▸ To do
Set down each entry exactly; omit images.

*** Opening of Data records ***

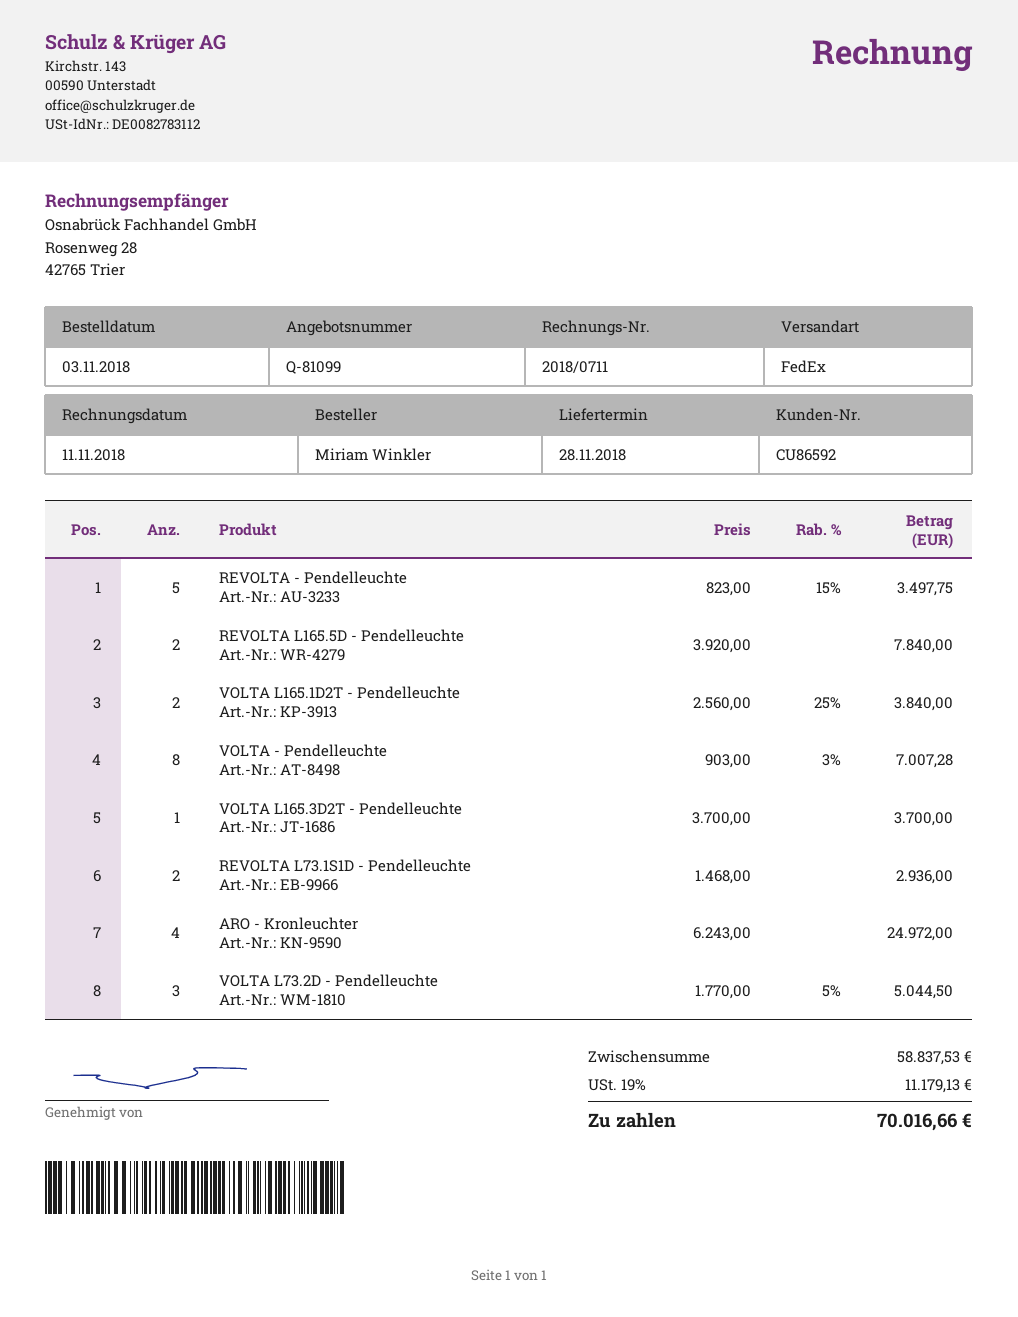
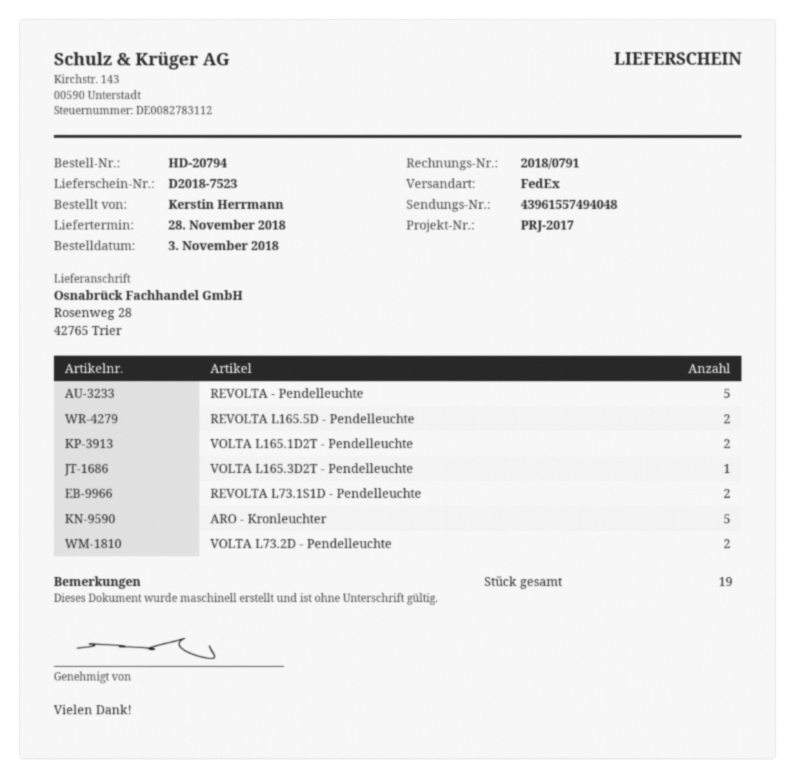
invoice number: 2018/0711 -> 2018/0791
ordered by: Miriam Winkler -> Kerstin Herrmann
VOLTA - Pendelleuchte: 8 -> none
ARO - Kronleuchter: 4 -> 5
VOLTA L73.2D - Pendelleuchte: 3 -> 2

*** Close of Data records ***

▸ Completed task
invoice number: 2018/0711 -> 2018/0791
ordered by: Miriam Winkler -> Kerstin Herrmann
VOLTA - Pendelleuchte: 8 -> none
ARO - Kronleuchter: 4 -> 5
VOLTA L73.2D - Pendelleuchte: 3 -> 2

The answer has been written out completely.